(THE DATA):
┌──

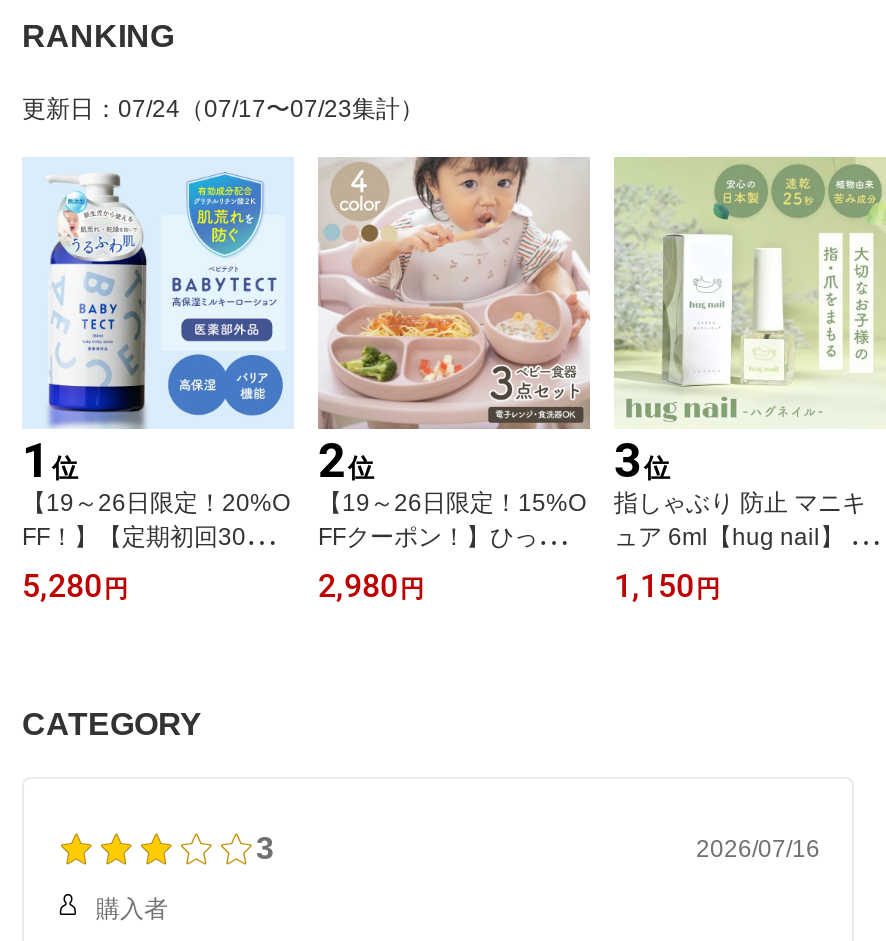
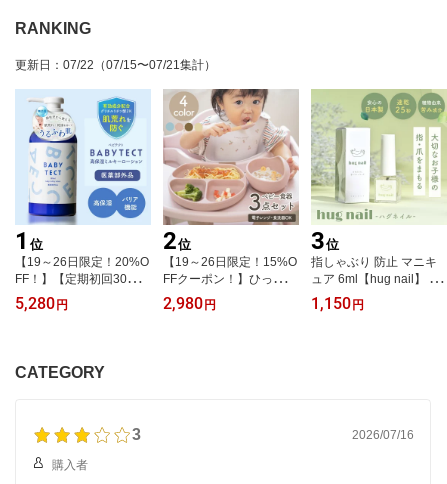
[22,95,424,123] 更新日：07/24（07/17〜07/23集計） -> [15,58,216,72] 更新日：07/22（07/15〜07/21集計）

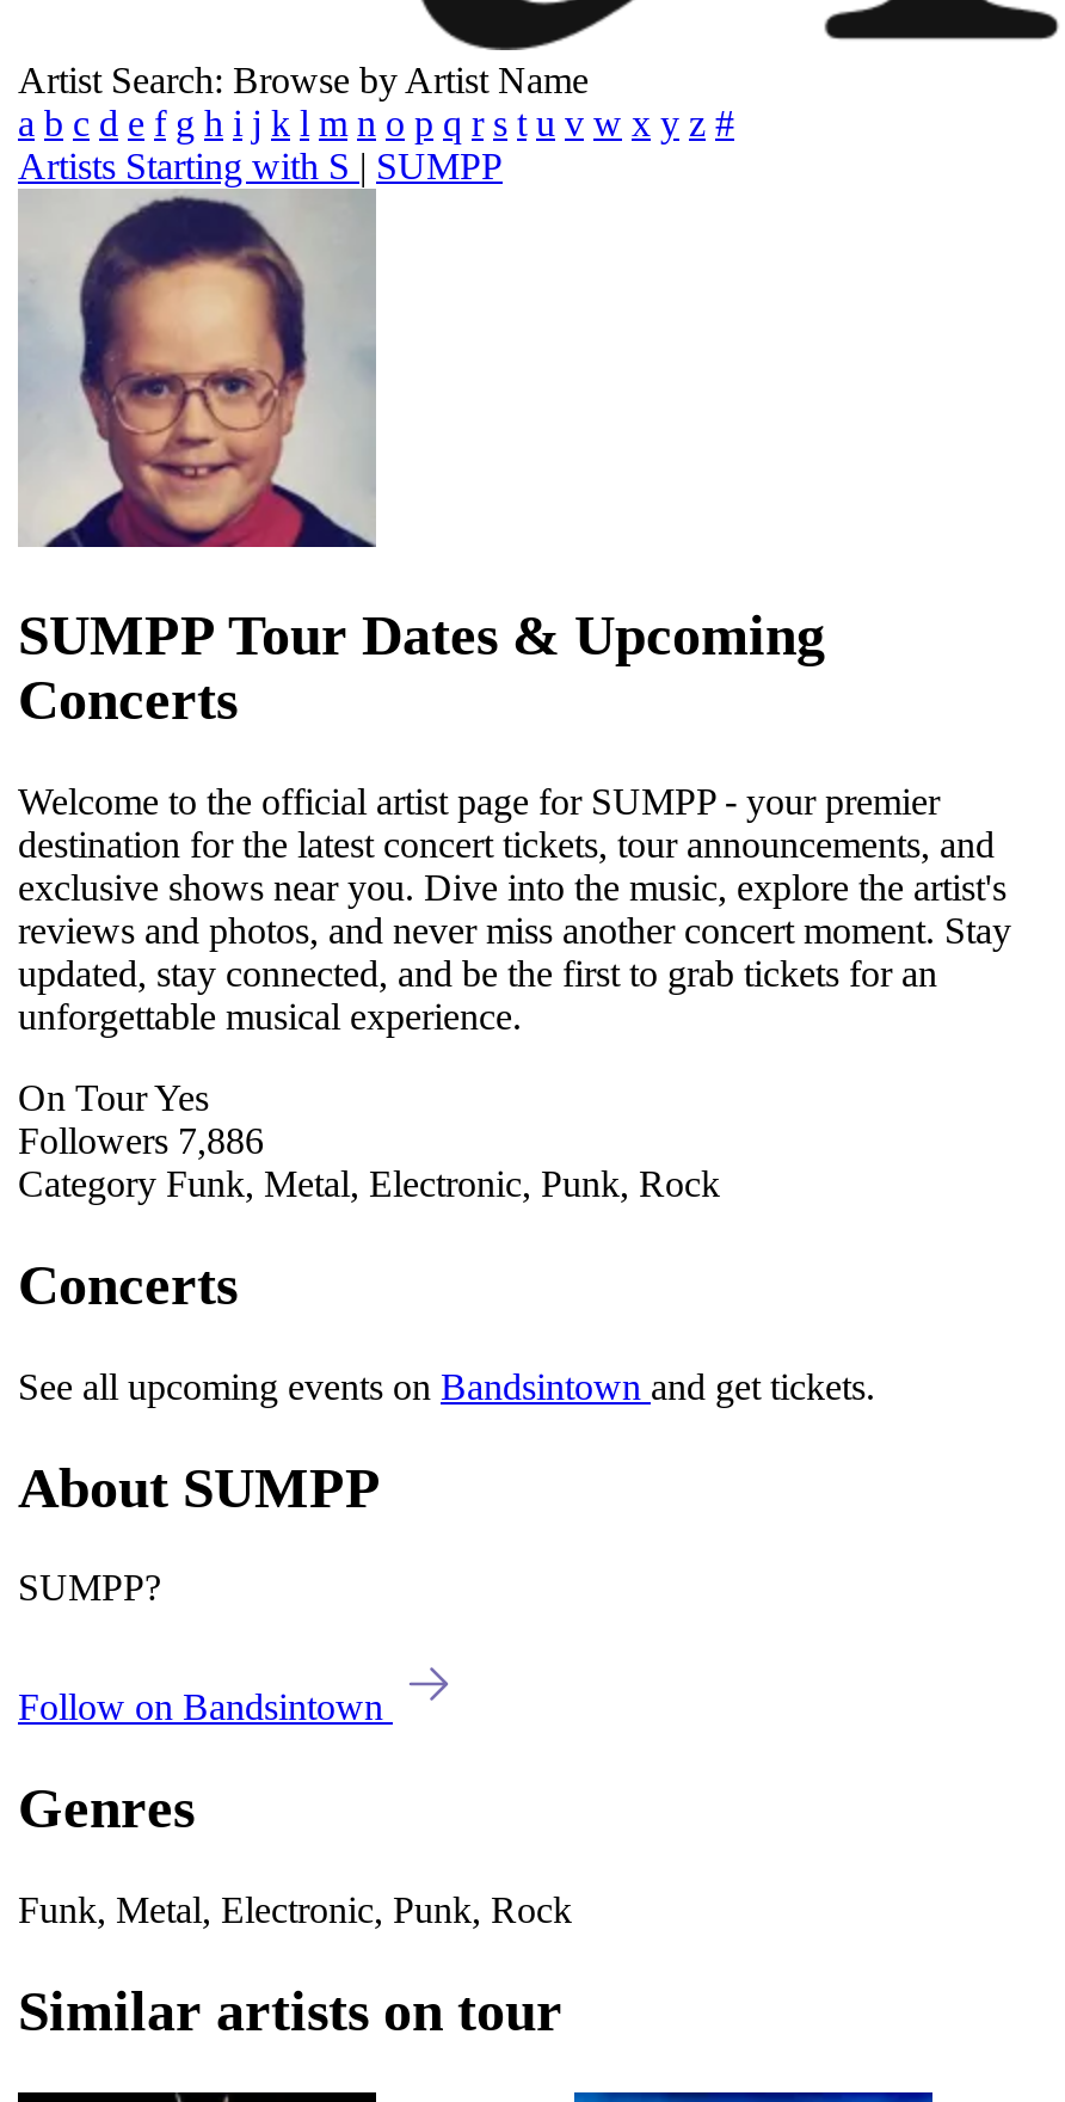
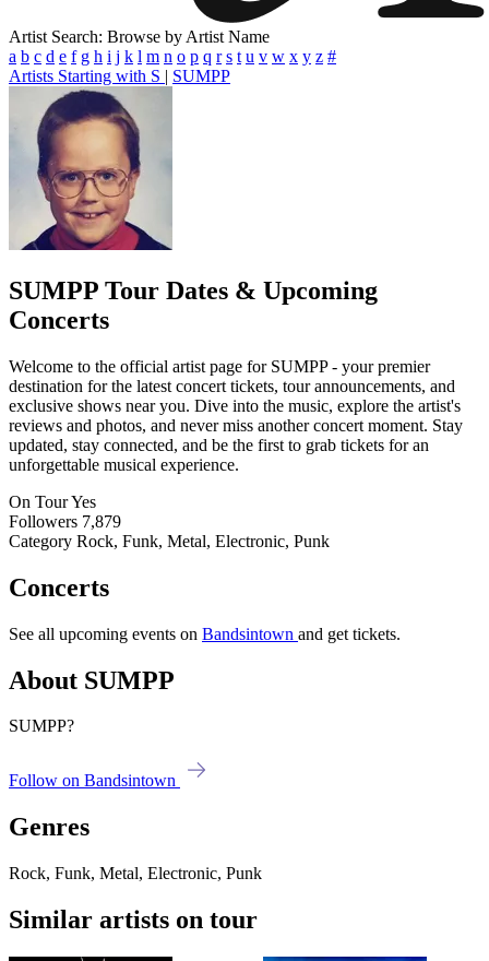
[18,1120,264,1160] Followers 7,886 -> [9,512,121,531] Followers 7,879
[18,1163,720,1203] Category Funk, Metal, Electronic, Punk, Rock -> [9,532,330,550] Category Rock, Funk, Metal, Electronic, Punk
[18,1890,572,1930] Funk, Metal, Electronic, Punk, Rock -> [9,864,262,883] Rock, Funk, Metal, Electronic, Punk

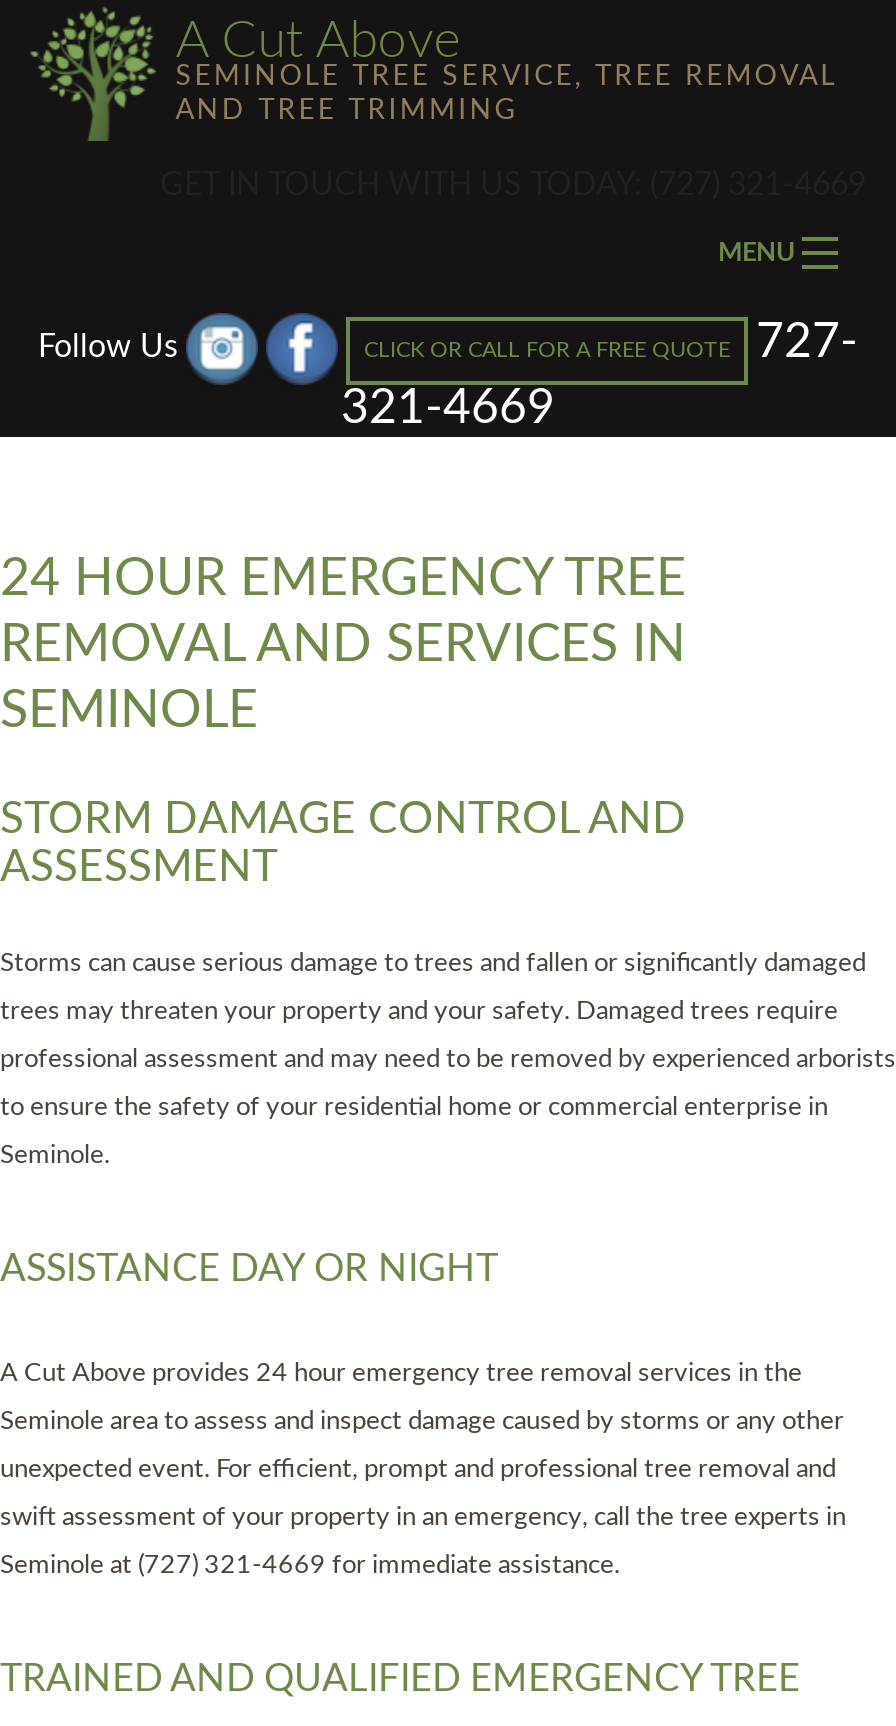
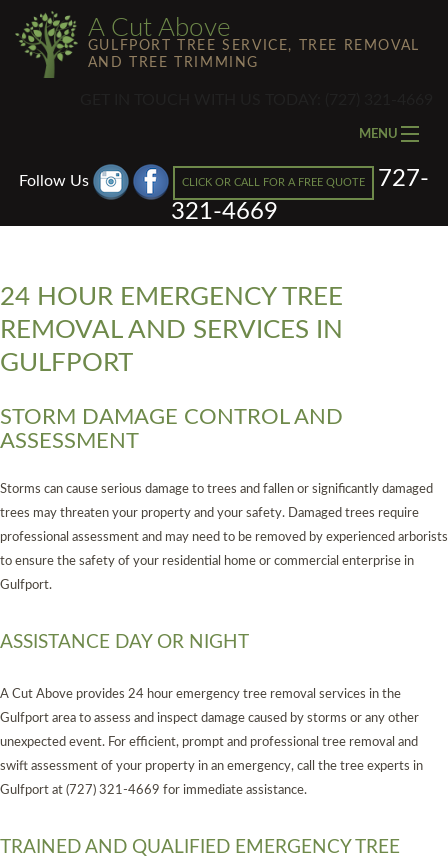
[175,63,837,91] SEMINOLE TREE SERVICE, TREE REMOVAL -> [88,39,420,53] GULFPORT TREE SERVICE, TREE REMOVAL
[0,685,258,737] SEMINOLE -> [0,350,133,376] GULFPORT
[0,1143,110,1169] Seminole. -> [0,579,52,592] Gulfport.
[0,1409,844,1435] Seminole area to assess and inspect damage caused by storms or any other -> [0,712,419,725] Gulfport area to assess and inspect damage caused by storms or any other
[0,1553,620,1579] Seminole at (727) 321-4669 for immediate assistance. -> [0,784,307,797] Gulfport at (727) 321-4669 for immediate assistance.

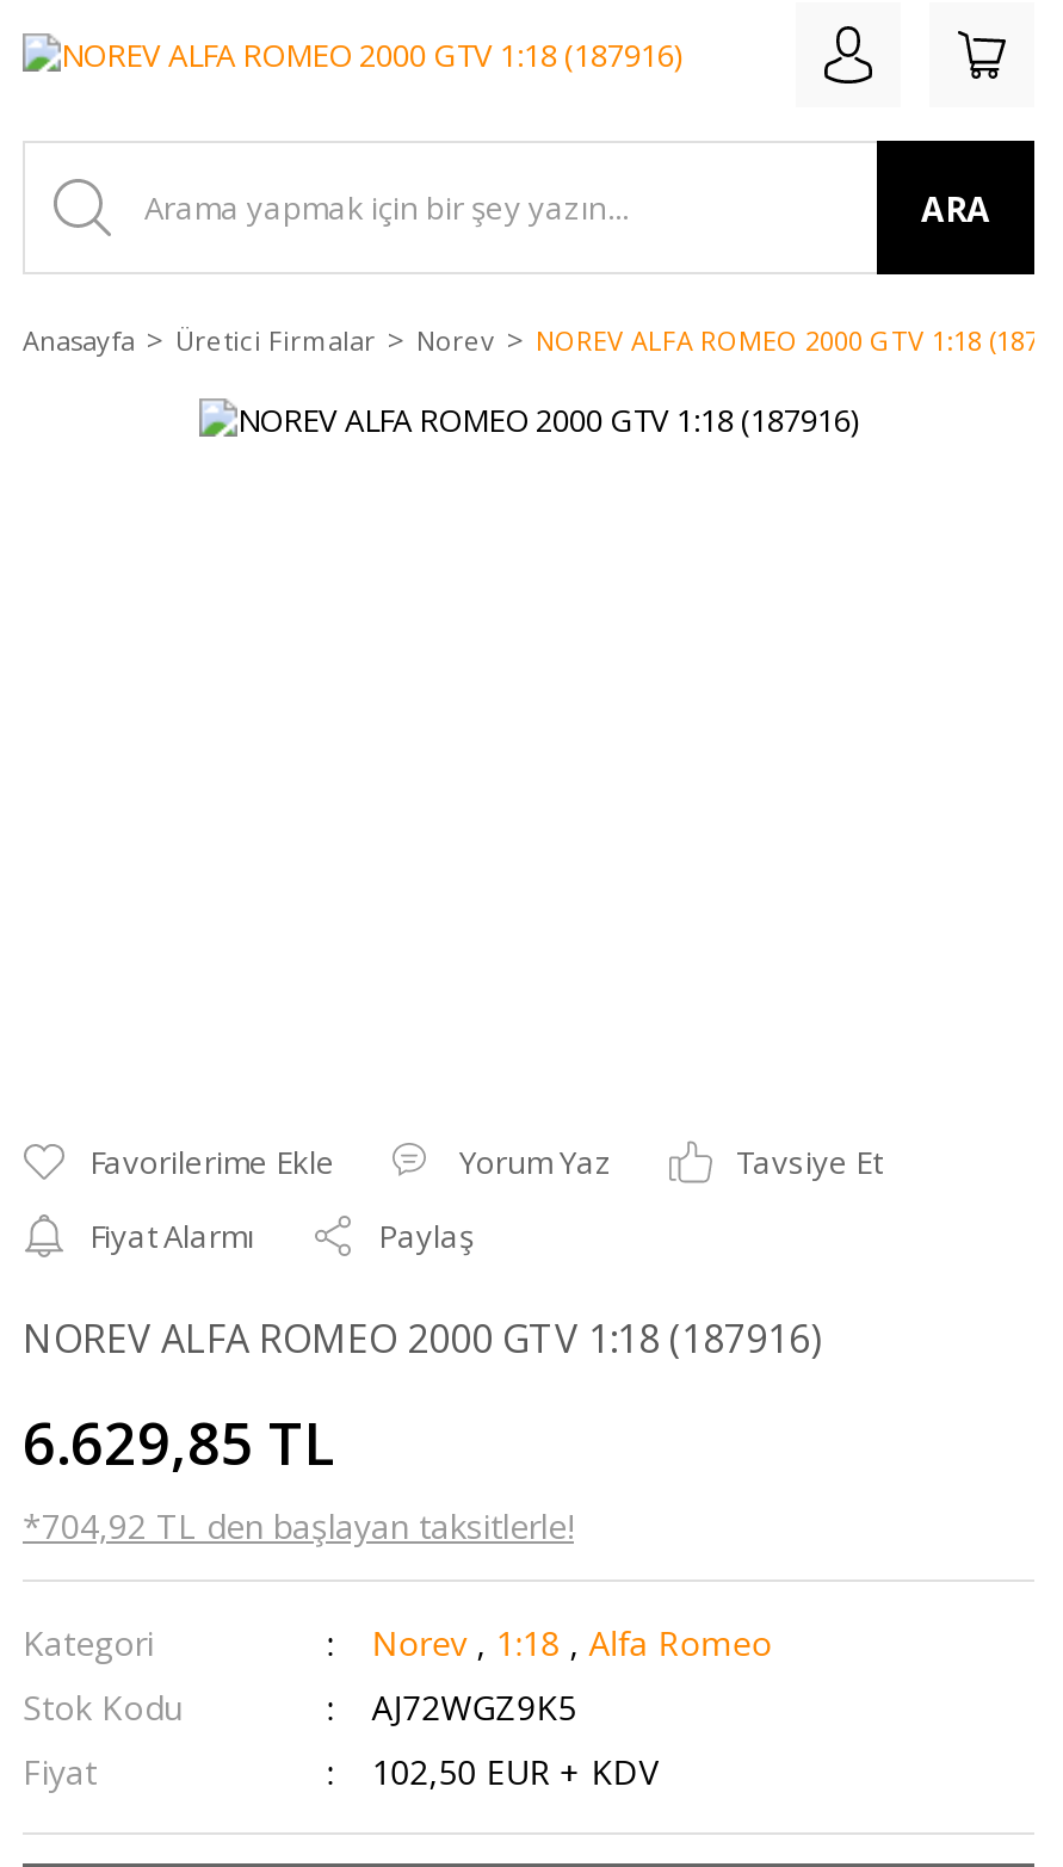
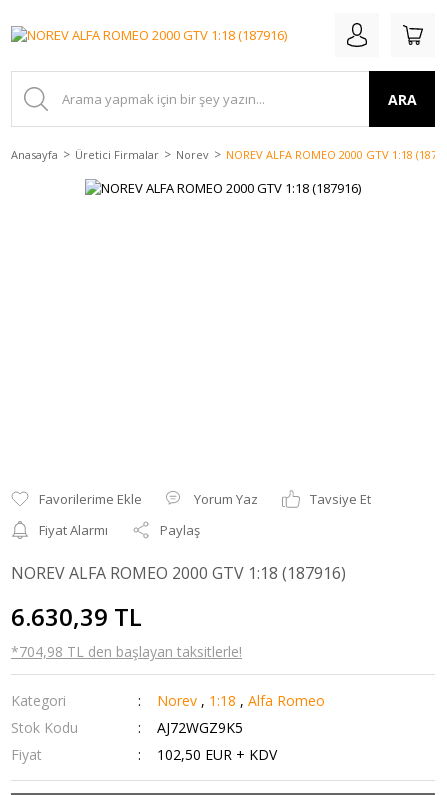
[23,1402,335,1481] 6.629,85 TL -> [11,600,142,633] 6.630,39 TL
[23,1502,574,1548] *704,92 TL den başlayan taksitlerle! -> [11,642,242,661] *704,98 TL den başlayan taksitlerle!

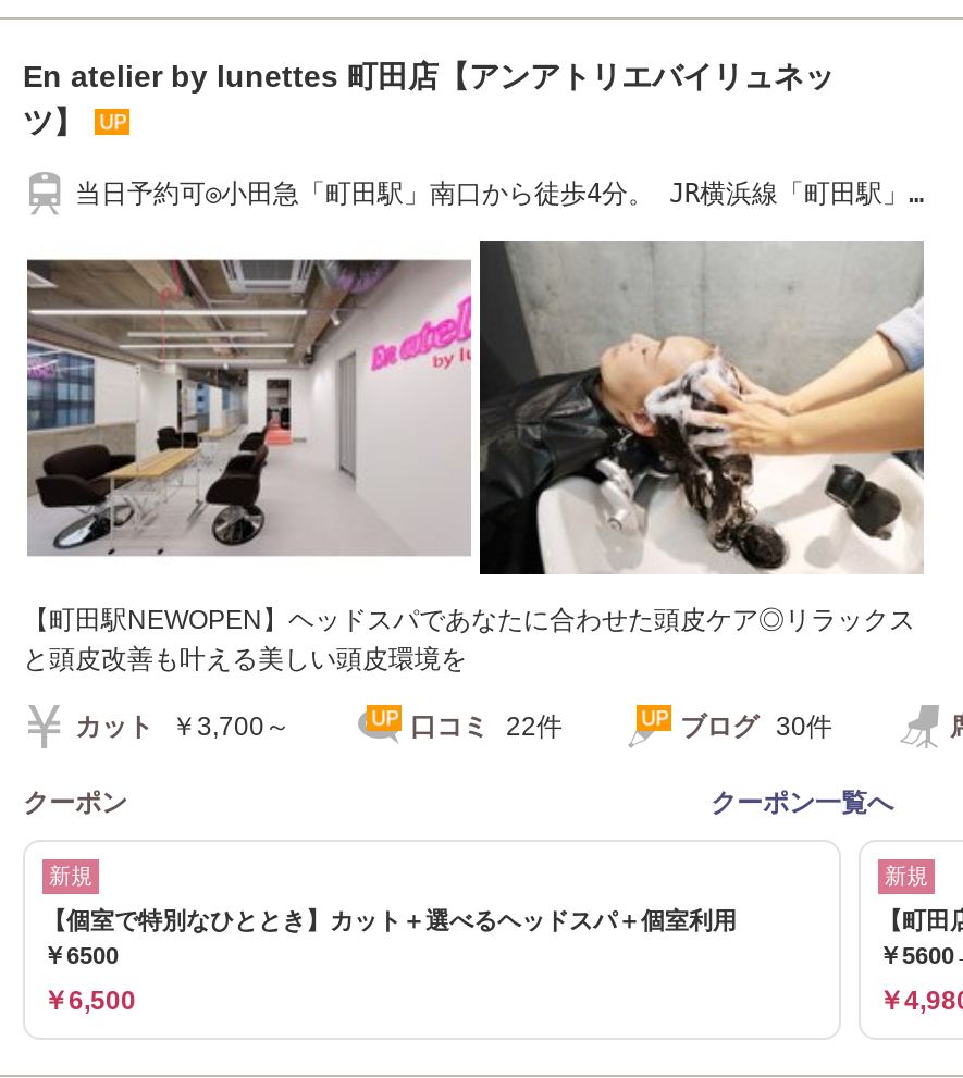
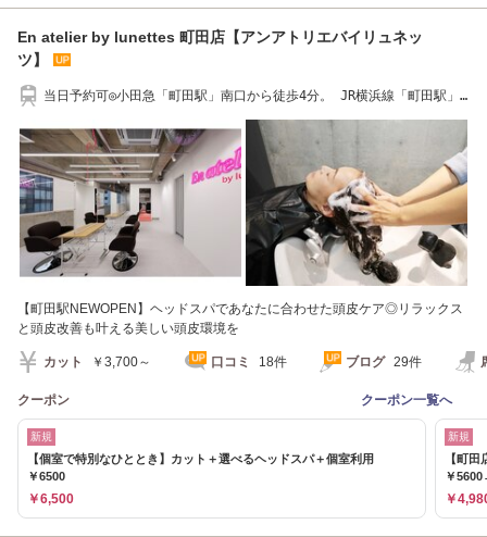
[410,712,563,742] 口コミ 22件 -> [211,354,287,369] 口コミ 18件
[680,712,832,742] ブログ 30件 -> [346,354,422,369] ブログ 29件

└──

(WORK TO COMPLETE): Pictures do not belong in the copy. Output all of the records exactly.

(WRITTEN REPLY):
[22,95,424,123] 更新日：07/24（07/17〜07/23集計） -> [15,58,216,72] 更新日：07/22（07/15〜07/21集計）

[18,1120,264,1160] Followers 7,886 -> [9,512,121,531] Followers 7,879
[18,1163,720,1203] Category Funk, Metal, Electronic, Punk, Rock -> [9,532,330,550] Category Rock, Funk, Metal, Electronic, Punk
[18,1890,572,1930] Funk, Metal, Electronic, Punk, Rock -> [9,864,262,883] Rock, Funk, Metal, Electronic, Punk

[175,63,837,91] SEMINOLE TREE SERVICE, TREE REMOVAL -> [88,39,420,53] GULFPORT TREE SERVICE, TREE REMOVAL
[0,685,258,737] SEMINOLE -> [0,350,133,376] GULFPORT
[0,1143,110,1169] Seminole. -> [0,579,52,592] Gulfport.
[0,1409,844,1435] Seminole area to assess and inspect damage caused by storms or any other -> [0,712,419,725] Gulfport area to assess and inspect damage caused by storms or any other
[0,1553,620,1579] Seminole at (727) 321-4669 for immediate assistance. -> [0,784,307,797] Gulfport at (727) 321-4669 for immediate assistance.

[23,1402,335,1481] 6.629,85 TL -> [11,600,142,633] 6.630,39 TL
[23,1502,574,1548] *704,92 TL den başlayan taksitlerle! -> [11,642,242,661] *704,98 TL den başlayan taksitlerle!

[410,712,563,742] 口コミ 22件 -> [211,354,287,369] 口コミ 18件
[680,712,832,742] ブログ 30件 -> [346,354,422,369] ブログ 29件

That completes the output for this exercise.